Fall 2016
In the early stages of our project, we referenced research papers from other virtual reality and data science projects to better understand the current state of data visualization. Our preliminary research culminated in a methodology paper, which discussed the technical strategies needed to make a usable product. Then, we began working on a thesis proposal draft, which outlined our methodology as well as a set of goals for the next few years. We began exploring Unity and Unreal Engine, and ultimately decided to use Unreal for our project.
Spring 2017
Development began in spring 2017, when we split the DIVA team into two subteams: analysis and visualization. The analysis group began testing the effectiveness of different data preprocessing methods, while the visualization group developed the framework for the environment. In addition to implementing static coastline border data, the visualization subteam was able to display a time-dependent temperature dataset. During this time, we finalized and presented our thesis proposal to an expert panel. Near the end of the semester, we also won the University Libraries Award for Outstanding Gemstone Team — see photos here.
Fall 2017
Having established the framework for visualization in our virtual environment, we decided to focus our efforts on developing in Unreal Engine. Doing so introduced the User Interface subteam whose primary goal was to develop an interactive UI for the Oculus, using Leap Motion hardware and software. Meanwhile the visualization team was working on a case study to visualize localized high-resolution datasets — they developed a working visualization of the Chesapeake Bay during Hurricane Harvey. This work culminated in the our presentation at Junior Colloquia, for which we won second place.
Spring 2018
The development focus shifted to finalizing a product to show off to our first focus group for feedback. All subteams are putting finishing touches on their work. For the visualization, we focused on core capabilities, added basic and interactive analysis capabilities, and developed more advanced visualization enhancement techniques. Simultaneously, we drafted our poster to present during Undergraduate Research Day.
Fall 2018
Having succesfully visualized one variable on both a global and local scale, the the visualization subteams augmented the existing visualizations to display two variables simultaneously. The global subteam visualized wind data: the magnitude of wind speed is displayed as a perceptually uniform color texture on the globe, while wind direction is visualized using an animated particle system.

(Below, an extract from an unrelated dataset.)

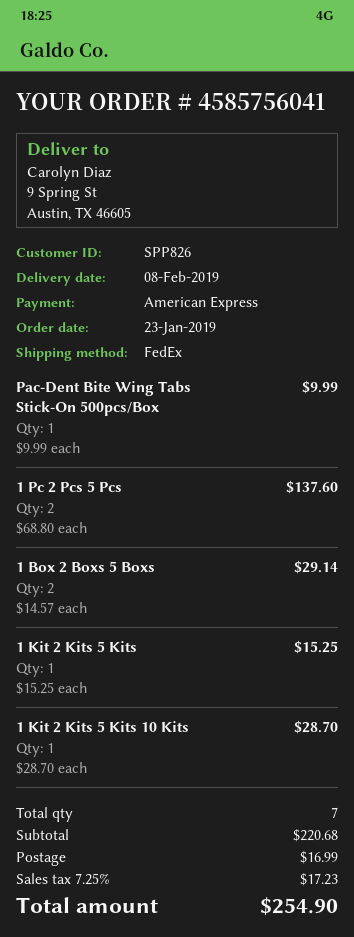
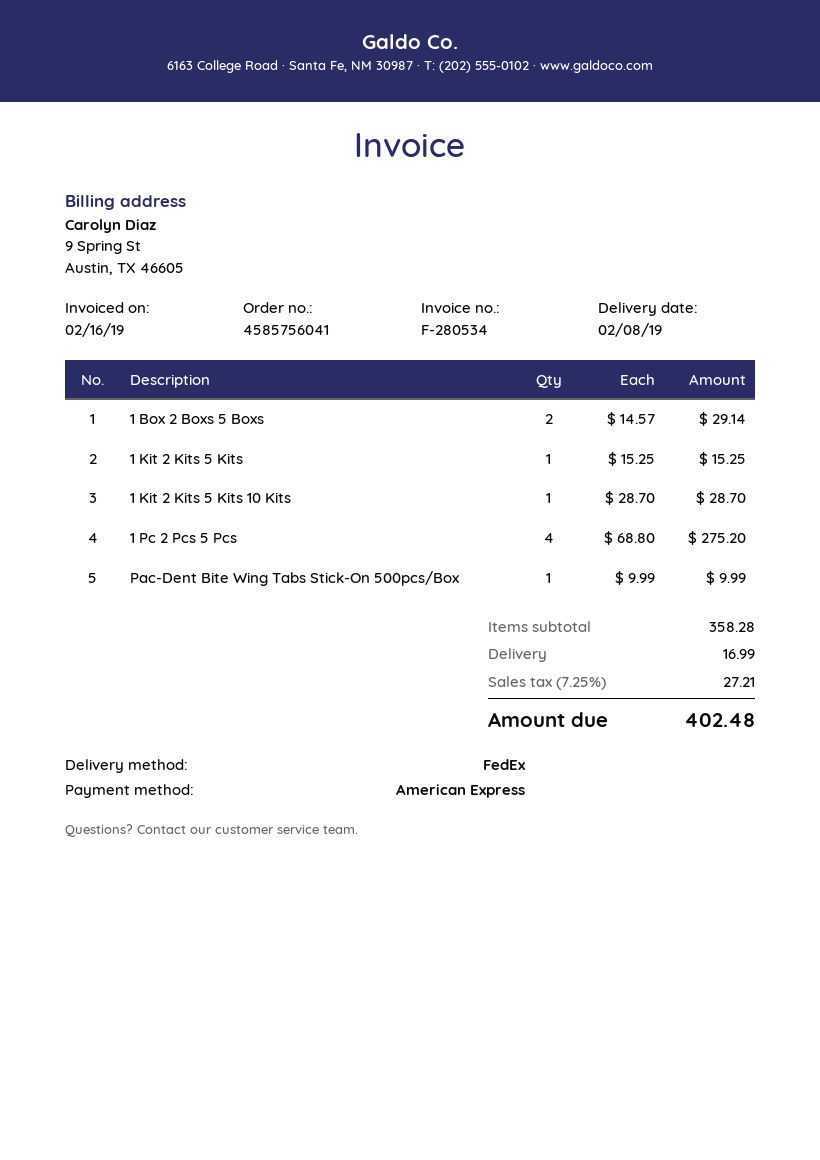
1 Pc 2 Pcs 5 Pcs: 2 x 68.80 = 137.60 -> 4 x 68.80 = 275.20
subtotal: 220.68 -> 358.28
tax: 7.25% = 17.23 -> 7.25% = 27.21
total: 254.90 -> 402.48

Meanwhile the local subteam visualized topographical data and mean sea surface temperature for the Chesapeake Bay in one cohesive visualization. The dataset was taken during the time period when Hurricane Harvey hit the area.
Additionally, the UI subteam developed a menu to enhance interactivity in the global visualization. The menu allows a user to control visualization parameters, such as rotation speed, to enhance interactivity.
Finally, in a focus group environment, we demonstrated the prototype to a panel of climate scientists at UMD, as well as interested students. Feedback was generally positive, but users wished to have further interactivity capabilities.
Current
After completing our first focus group, we used their feedback to develop additional features for the prototype. Users wished to have the capability to zoom in and out of visualizations — the UI subteam implemented this in the local Chesapeake Bay visualization.
We have been finalizing our prototype and documenting the results as part of our final thesis. We will defend our thesis on April 12, 2019 at the annual Thesis Conference, before finalizing our thesis on May 1.